* _AVAILABLE DATA_:
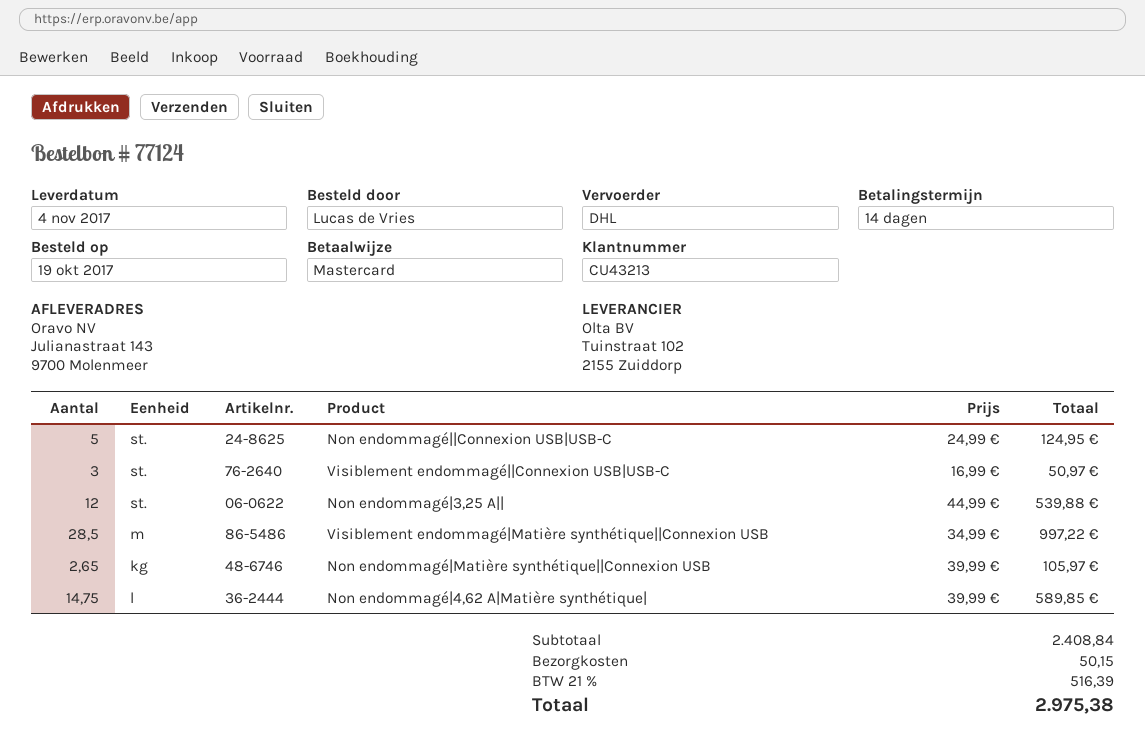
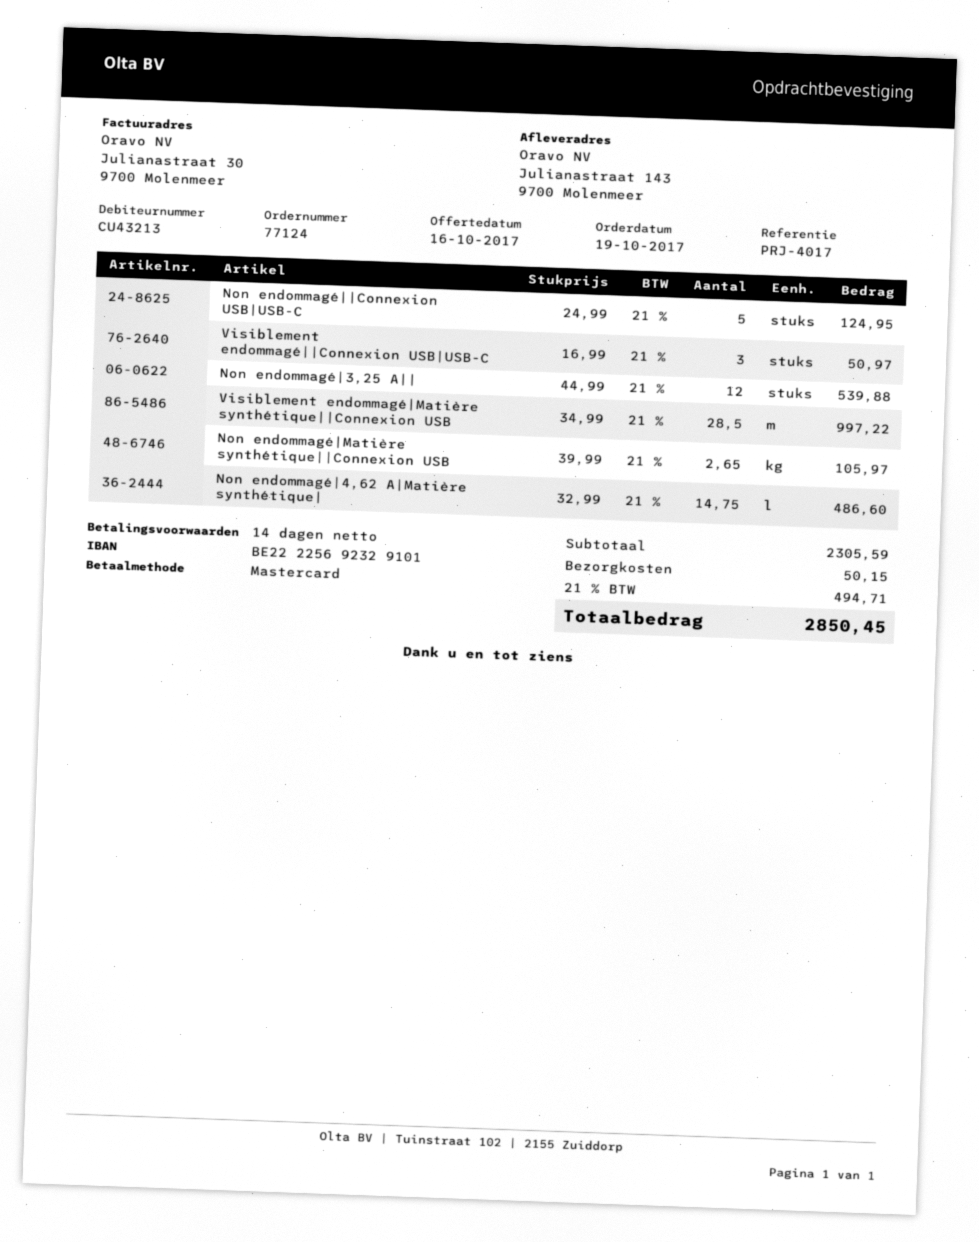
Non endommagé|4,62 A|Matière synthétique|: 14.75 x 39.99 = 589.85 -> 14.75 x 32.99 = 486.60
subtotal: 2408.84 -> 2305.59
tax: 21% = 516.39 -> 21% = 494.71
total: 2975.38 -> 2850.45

* * *

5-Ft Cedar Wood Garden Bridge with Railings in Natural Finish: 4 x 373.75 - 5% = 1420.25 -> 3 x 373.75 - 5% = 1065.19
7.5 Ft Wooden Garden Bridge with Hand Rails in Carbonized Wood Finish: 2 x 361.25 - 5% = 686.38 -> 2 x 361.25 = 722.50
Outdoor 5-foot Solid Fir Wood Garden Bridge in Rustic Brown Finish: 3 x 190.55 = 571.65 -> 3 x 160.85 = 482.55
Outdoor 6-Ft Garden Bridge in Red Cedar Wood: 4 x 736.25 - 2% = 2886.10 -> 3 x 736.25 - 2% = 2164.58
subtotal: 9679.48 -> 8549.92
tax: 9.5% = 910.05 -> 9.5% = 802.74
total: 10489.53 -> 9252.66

...

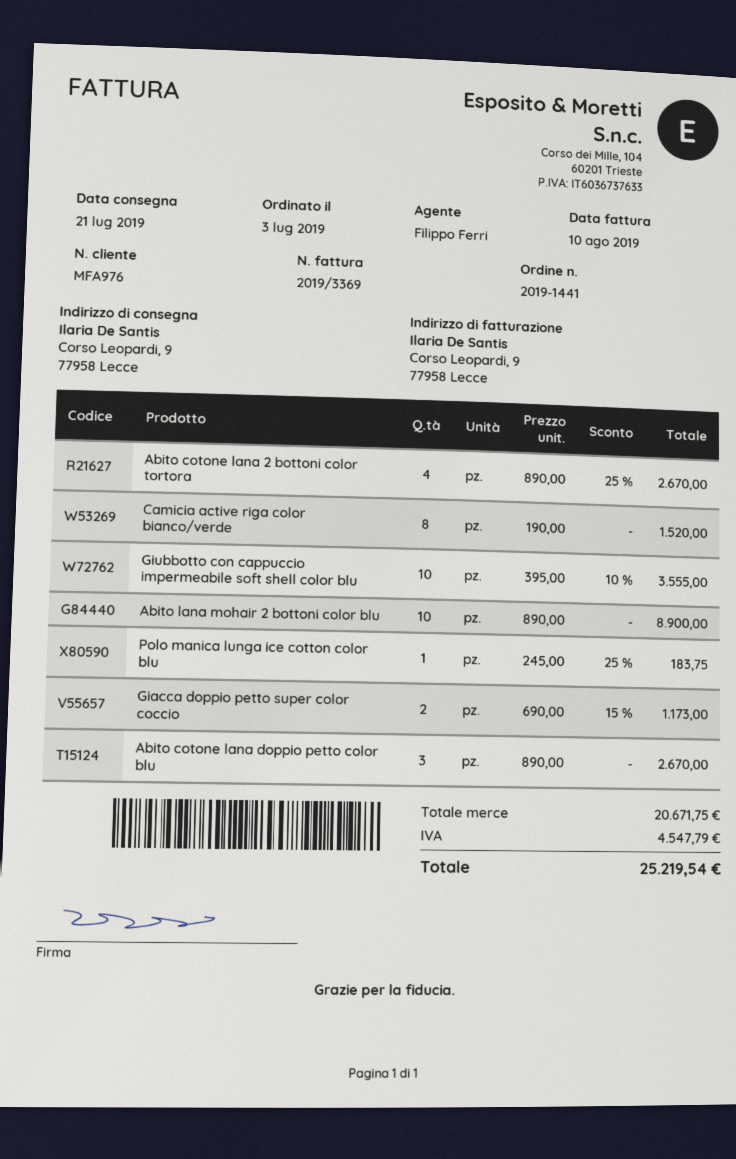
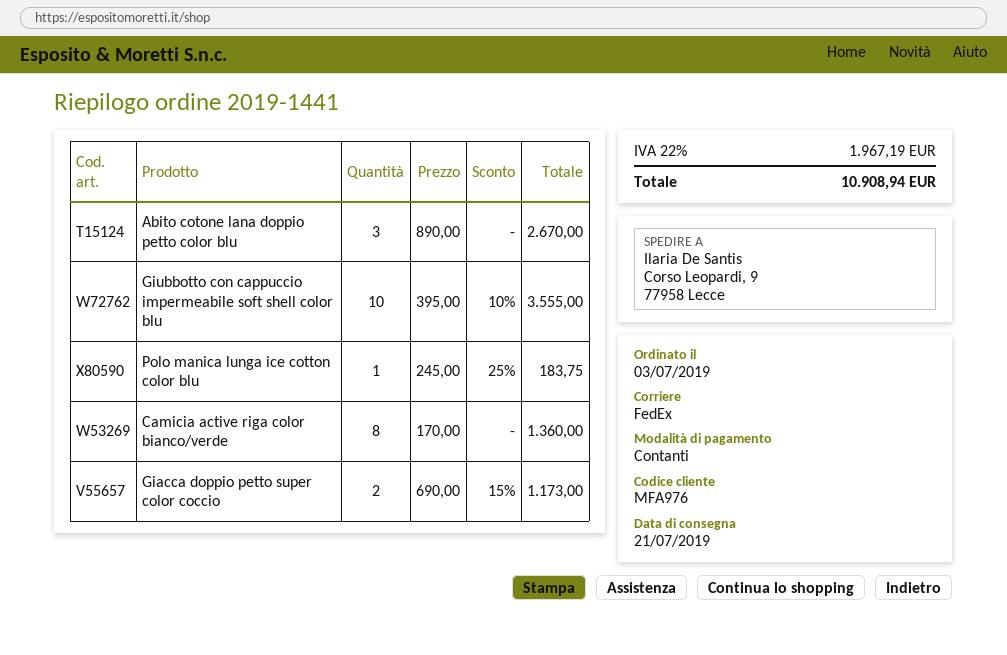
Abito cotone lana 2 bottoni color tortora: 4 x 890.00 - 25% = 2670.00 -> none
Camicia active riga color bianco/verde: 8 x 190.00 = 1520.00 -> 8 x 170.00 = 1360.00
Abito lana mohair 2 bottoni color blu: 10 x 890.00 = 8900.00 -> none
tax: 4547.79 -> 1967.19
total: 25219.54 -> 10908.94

* _INSTRUCTIONS TO FOLLOW_:
Copy out all lines from the material above that contain the string "bottoni".

* _RESPONSE TO THE EXERCISE_:
Abito cotone lana 2 bottoni color tortora: 4 x 890.00 - 25% = 2670.00 -> none
Abito lana mohair 2 bottoni color blu: 10 x 890.00 = 8900.00 -> none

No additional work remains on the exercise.